Mais armas brancas mortais
A perceção do responsável da APAV é confirmada pelos dados da UMAR, entidade que, no ano transato, constatou que 14 das 20 mulheres assassinadas foram atacadas com uma arma branca, enquanto três foram atingidas a tiro. "Foi a primeira vez que o número de mulheres mortas com armas brancas foi superior ao número de casos em que foi usada arma de fogo", sustenta Elisabete Brasil.
Mesmo assim, a diretora executiva da área da violência da UMAR defende mais restrições no acesso a armas de fogo por parte de condenados por violência doméstica. "Estes indivíduos são capazes de usar armas mesmo depois de condenados. Vão repetir comportamentos agressivos e de controlo noutras relações e, portanto, não deviam ter acesso a elas", frisa. "Quando se devolve uma arma a um agressor passa-se uma mensagem subliminar e aquele sente que foi ilibado do crime que cometeu. E há o risco agravado de voltar a usar a arma", complementa Daniel Cotrim.
Muitas armas nas casas
Fonte ligada a um gabinete de apoio à vítima de violência doméstica, que respondeu a 15 mil ocorrências nos últimos cinco anos, confirma que "existem muitas armas guardadas em casa, muitas ilegais", cenário em que "Portugal segue a tendência de outros países". "É uma situação preocupante, mas também há a vontade das autoridades, incluindo as judiciais, de retirar as armas das habitações das vítimas", refere a fonte.
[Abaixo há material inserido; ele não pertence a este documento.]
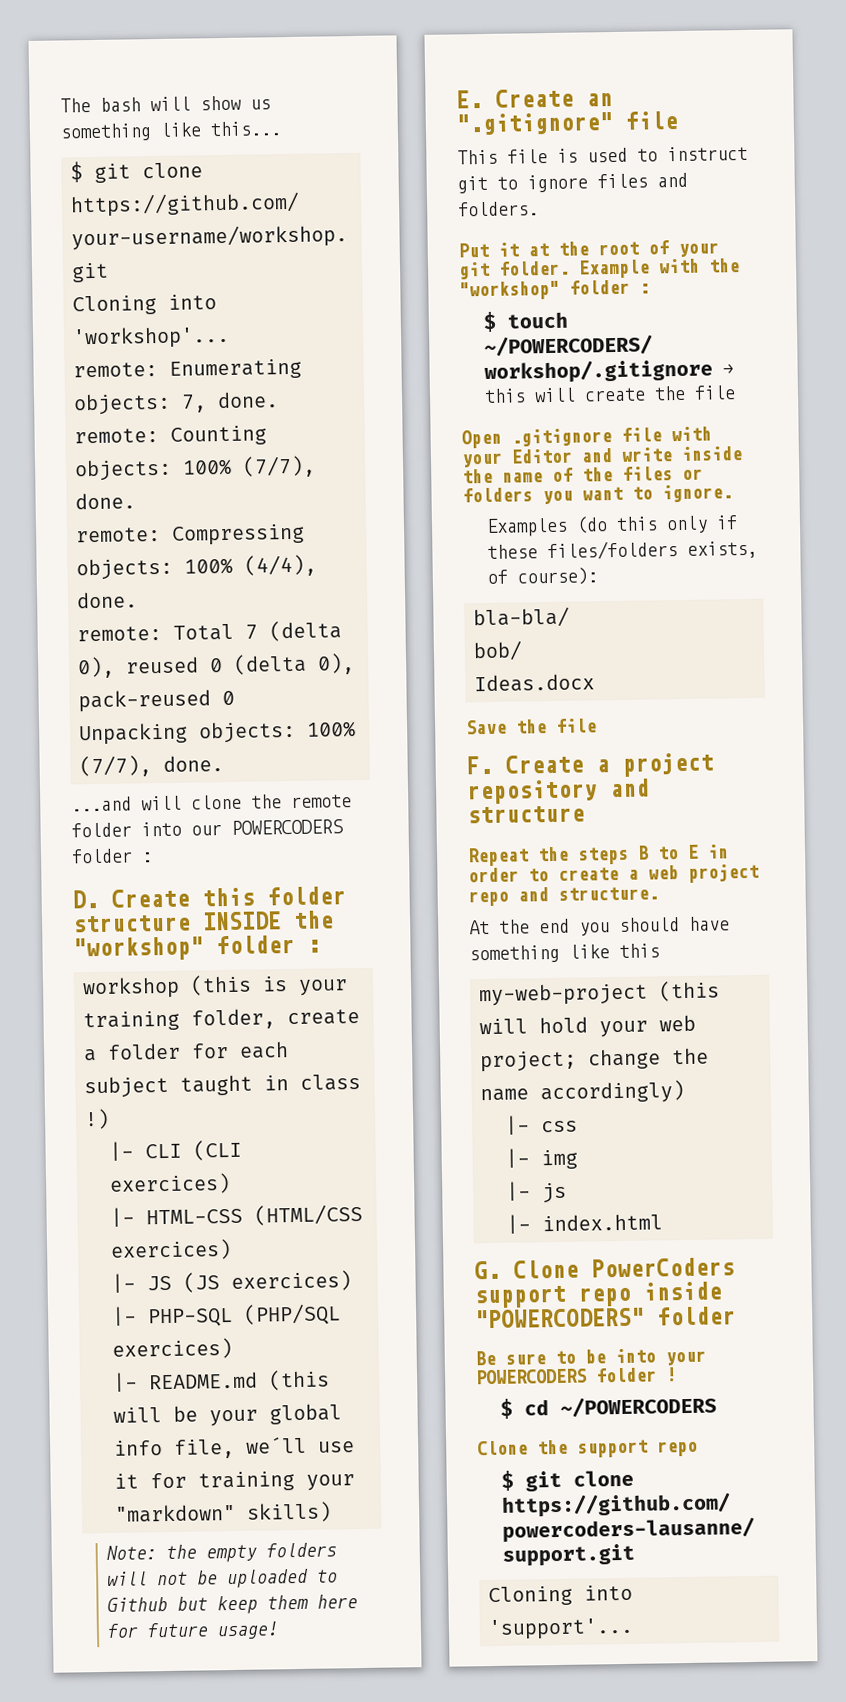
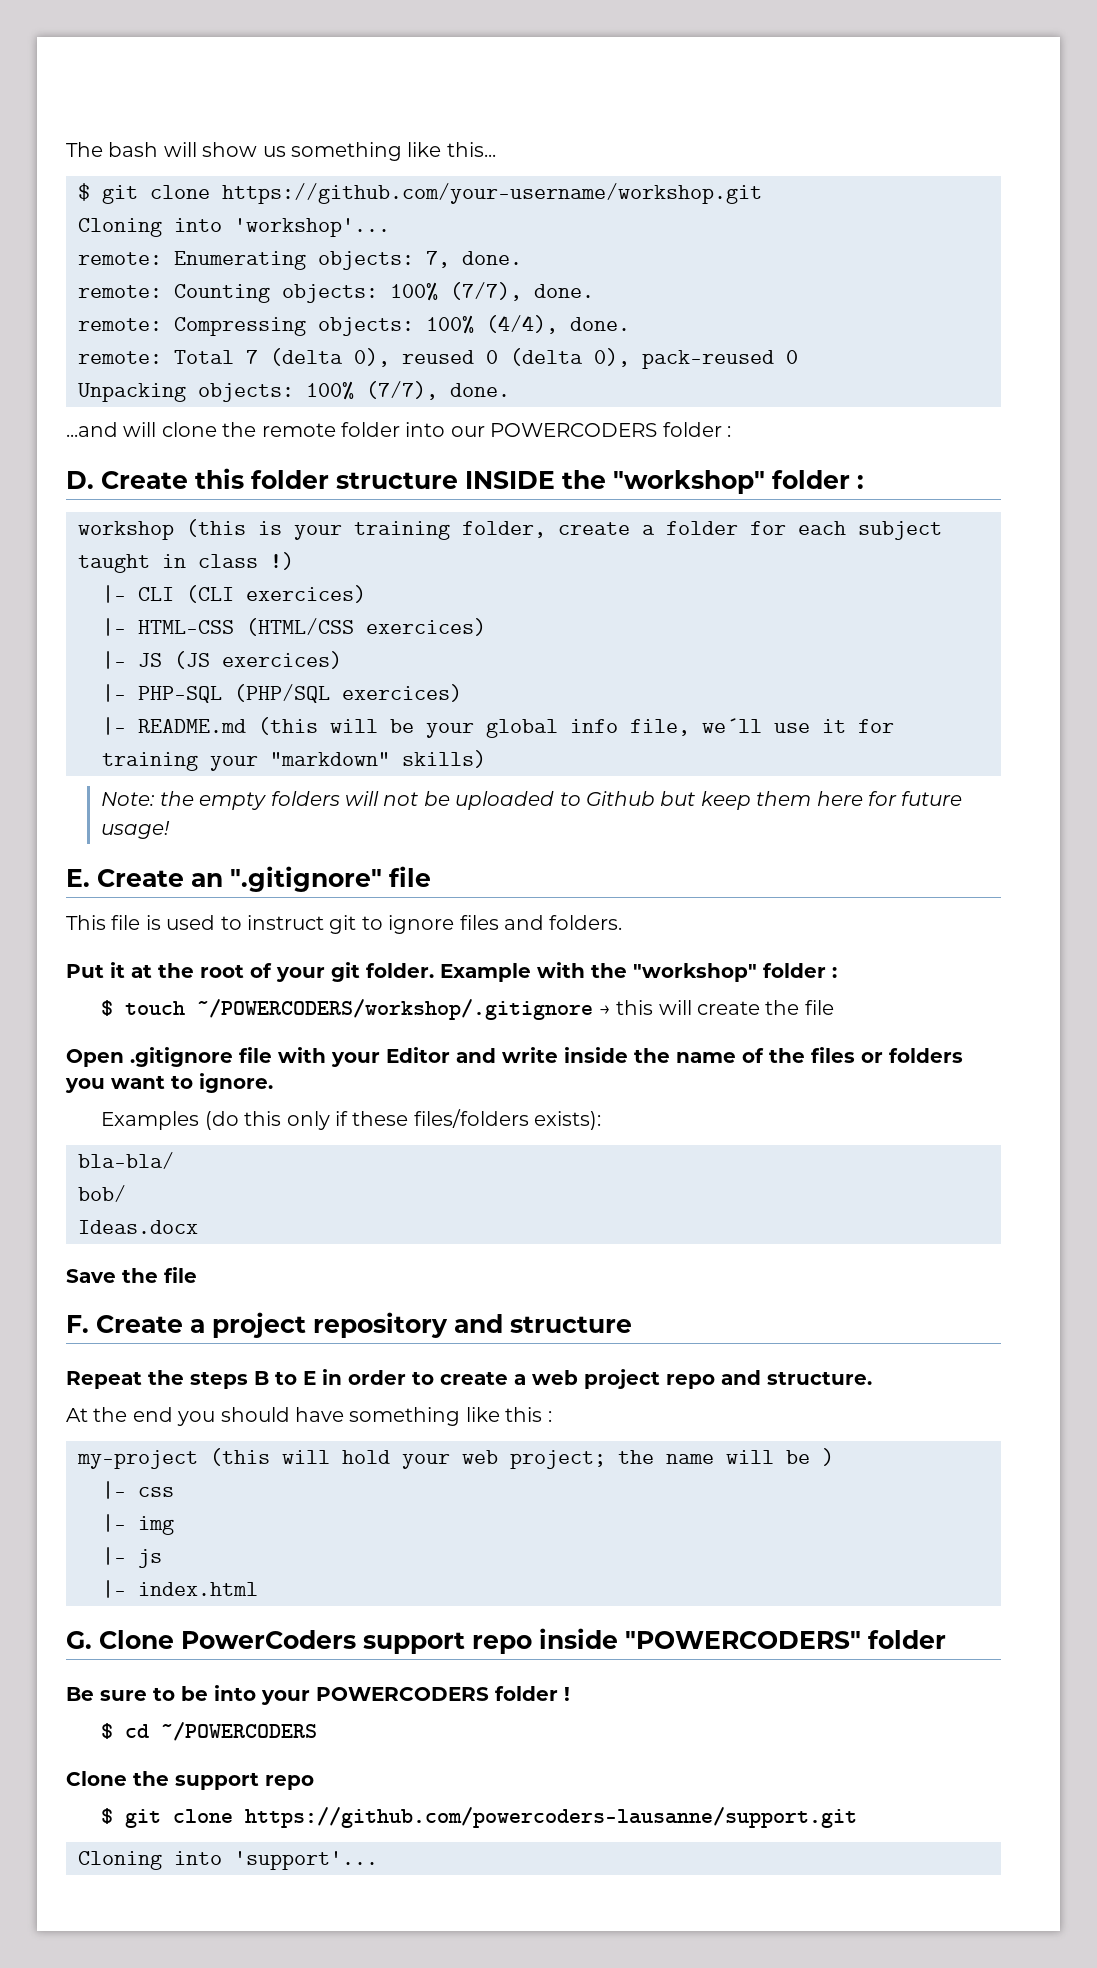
[686,540,758,559] [486,567,598,586] exists, of course): -> [534,1111,602,1130] exists):
[479,982,648,1007] // my-web-project -> [547,1411,552,1422] [77,1450,198,1469] : // my-project
[588,1047,709,1070] [480,1080,685,1105] change the name accordingly) -> [618,1448,834,1466] the name will be )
16 mulheres assassinadas em seis meses
Dezasseis mulheres foram assassinadas na primeira metade deste ano às mãos dos companheiros. Mais quatro do que no mesmo período de 2017. O balanço feito pela UMAR dá conta de que, por causa destes crimes, pelo menos 14 crianças ficaram órfãs de mãe e muitas delas também perderam o pai, que se suicidou ou foi preso. O relatório destaca ainda o facto de as mortes terem acontecido em "contextos de violência" já conhecidos de familiares, amigos e autoridades.